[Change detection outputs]

_ _ _

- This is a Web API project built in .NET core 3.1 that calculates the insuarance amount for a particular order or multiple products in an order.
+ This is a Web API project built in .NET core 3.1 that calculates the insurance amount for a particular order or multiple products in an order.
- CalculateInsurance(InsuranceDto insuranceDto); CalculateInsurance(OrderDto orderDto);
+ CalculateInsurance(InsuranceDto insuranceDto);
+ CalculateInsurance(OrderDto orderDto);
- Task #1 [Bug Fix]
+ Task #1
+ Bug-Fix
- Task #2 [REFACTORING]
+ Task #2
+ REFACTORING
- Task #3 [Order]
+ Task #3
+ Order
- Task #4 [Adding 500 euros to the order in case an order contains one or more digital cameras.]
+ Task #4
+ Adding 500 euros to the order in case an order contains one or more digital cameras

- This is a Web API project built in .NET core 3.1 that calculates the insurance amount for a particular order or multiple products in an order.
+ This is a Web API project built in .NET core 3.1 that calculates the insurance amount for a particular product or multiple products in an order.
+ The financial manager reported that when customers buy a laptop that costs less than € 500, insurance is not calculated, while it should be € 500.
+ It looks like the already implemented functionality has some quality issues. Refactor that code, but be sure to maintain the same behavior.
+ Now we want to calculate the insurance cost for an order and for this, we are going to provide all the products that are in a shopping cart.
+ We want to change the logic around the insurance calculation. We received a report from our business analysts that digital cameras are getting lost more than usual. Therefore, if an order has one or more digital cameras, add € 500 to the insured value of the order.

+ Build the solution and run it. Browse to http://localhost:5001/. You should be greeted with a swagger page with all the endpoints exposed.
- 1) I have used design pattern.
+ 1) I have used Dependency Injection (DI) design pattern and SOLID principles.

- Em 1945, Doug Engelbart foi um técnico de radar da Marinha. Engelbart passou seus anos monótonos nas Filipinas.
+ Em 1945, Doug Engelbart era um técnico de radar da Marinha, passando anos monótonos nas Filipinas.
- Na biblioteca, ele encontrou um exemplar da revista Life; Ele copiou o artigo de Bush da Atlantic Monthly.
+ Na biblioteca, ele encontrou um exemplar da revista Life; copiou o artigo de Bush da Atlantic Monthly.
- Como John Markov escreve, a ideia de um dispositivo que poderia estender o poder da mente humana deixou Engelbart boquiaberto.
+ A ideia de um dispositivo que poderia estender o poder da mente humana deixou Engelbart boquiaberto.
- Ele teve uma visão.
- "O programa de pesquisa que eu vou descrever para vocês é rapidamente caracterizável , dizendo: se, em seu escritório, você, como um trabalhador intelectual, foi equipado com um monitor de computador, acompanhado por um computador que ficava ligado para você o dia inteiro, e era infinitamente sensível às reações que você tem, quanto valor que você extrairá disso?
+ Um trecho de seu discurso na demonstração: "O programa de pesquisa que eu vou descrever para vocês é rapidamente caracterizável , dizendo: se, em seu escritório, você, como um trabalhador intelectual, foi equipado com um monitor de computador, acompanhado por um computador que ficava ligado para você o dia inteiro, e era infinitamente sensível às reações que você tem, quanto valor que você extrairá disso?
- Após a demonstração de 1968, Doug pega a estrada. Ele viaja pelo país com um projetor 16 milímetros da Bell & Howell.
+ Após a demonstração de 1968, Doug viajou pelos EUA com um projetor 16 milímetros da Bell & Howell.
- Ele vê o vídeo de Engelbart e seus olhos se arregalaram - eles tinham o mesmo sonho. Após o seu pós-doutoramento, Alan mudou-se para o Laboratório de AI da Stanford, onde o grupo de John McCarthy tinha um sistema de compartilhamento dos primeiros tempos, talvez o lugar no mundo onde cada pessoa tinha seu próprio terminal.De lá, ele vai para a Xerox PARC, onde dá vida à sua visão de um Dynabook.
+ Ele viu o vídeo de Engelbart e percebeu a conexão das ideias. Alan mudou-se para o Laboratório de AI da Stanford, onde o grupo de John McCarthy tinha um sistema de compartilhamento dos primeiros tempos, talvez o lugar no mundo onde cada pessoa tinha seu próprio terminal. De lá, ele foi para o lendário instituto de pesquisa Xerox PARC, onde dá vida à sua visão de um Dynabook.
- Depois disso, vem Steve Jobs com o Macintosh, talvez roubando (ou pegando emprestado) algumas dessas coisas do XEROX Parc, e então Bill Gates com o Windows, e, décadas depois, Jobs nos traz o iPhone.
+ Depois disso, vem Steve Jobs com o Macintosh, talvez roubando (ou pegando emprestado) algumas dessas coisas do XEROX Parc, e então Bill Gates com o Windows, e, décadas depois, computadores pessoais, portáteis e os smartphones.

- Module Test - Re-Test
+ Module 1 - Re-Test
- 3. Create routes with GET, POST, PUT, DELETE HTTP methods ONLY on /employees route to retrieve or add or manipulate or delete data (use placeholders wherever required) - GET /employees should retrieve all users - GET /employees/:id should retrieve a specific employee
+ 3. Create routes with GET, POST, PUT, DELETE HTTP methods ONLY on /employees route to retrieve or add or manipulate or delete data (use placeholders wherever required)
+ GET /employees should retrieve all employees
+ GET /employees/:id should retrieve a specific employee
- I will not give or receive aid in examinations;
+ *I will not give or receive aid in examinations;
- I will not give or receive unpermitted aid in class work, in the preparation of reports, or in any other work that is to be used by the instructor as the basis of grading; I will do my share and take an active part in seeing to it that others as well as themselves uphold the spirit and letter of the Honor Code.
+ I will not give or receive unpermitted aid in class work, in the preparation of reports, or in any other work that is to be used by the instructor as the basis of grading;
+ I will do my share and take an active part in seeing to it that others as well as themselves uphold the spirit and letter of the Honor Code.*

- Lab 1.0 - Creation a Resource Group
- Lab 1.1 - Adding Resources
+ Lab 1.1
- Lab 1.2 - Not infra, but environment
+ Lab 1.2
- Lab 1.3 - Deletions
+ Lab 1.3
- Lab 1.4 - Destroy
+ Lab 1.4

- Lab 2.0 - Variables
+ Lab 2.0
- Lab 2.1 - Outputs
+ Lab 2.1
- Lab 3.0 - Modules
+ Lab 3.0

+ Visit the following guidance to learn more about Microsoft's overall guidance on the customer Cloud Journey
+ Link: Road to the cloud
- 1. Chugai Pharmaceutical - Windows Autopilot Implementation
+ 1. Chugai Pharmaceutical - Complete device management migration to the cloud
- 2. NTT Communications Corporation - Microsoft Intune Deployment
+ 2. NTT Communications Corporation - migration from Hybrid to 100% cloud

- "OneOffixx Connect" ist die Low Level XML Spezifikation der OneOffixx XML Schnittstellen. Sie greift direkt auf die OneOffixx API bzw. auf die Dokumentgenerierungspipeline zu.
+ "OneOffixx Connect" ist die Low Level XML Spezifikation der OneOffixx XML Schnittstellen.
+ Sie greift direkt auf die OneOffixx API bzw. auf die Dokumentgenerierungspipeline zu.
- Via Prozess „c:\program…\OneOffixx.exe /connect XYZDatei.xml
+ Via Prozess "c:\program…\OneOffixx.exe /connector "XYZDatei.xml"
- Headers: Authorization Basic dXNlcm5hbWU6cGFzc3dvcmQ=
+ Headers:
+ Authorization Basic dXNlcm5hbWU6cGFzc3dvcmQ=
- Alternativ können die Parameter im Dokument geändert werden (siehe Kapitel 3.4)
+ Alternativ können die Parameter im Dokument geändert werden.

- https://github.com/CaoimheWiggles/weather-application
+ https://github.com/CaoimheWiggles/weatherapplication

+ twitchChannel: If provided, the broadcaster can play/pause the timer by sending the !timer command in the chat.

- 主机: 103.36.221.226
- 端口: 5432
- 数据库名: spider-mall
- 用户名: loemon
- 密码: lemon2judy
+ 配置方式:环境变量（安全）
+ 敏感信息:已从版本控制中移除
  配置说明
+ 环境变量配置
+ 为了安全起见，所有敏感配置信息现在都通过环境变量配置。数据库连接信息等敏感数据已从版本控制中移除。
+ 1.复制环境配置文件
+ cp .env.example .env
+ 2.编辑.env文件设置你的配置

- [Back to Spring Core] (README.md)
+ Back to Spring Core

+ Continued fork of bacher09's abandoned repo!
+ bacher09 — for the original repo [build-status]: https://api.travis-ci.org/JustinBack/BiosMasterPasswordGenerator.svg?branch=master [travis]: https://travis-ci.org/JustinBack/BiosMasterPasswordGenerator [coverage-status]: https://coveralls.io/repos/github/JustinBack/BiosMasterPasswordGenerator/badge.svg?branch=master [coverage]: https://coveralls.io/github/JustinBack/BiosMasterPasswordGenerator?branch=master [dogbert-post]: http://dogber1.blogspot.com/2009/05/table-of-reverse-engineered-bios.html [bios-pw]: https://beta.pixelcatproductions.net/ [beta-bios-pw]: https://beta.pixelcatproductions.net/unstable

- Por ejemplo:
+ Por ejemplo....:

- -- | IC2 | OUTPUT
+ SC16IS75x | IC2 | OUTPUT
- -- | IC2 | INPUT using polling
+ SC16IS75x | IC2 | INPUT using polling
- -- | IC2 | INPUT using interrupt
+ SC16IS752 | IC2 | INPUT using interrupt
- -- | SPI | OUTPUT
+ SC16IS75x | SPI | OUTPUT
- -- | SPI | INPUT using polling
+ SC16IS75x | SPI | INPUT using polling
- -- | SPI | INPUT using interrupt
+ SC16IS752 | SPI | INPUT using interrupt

_ _ _

Wherever the line holding "and SOLID principles." falls in the entries above, copy exactly from it through the line holding "1968, Doug viajou", inclusive, and add nothing.

# OUTPUT OF THE TASK:
+ 1) I have used Dependency Injection (DI) design pattern and SOLID principles.

- Em 1945, Doug Engelbart foi um técnico de radar da Marinha. Engelbart passou seus anos monótonos nas Filipinas.
+ Em 1945, Doug Engelbart era um técnico de radar da Marinha, passando anos monótonos nas Filipinas.
- Na biblioteca, ele encontrou um exemplar da revista Life; Ele copiou o artigo de Bush da Atlantic Monthly.
+ Na biblioteca, ele encontrou um exemplar da revista Life; copiou o artigo de Bush da Atlantic Monthly.
- Como John Markov escreve, a ideia de um dispositivo que poderia estender o poder da mente humana deixou Engelbart boquiaberto.
+ A ideia de um dispositivo que poderia estender o poder da mente humana deixou Engelbart boquiaberto.
- Ele teve uma visão.
- "O programa de pesquisa que eu vou descrever para vocês é rapidamente caracterizável , dizendo: se, em seu escritório, você, como um trabalhador intelectual, foi equipado com um monitor de computador, acompanhado por um computador que ficava ligado para você o dia inteiro, e era infinitamente sensível às reações que você tem, quanto valor que você extrairá disso?
+ Um trecho de seu discurso na demonstração: "O programa de pesquisa que eu vou descrever para vocês é rapidamente caracterizável , dizendo: se, em seu escritório, você, como um trabalhador intelectual, foi equipado com um monitor de computador, acompanhado por um computador que ficava ligado para você o dia inteiro, e era infinitamente sensível às reações que você tem, quanto valor que você extrairá disso?
- Após a demonstração de 1968, Doug pega a estrada. Ele viaja pelo país com um projetor 16 milímetros da Bell & Howell.
+ Após a demonstração de 1968, Doug viajou pelos EUA com um projetor 16 milímetros da Bell & Howell.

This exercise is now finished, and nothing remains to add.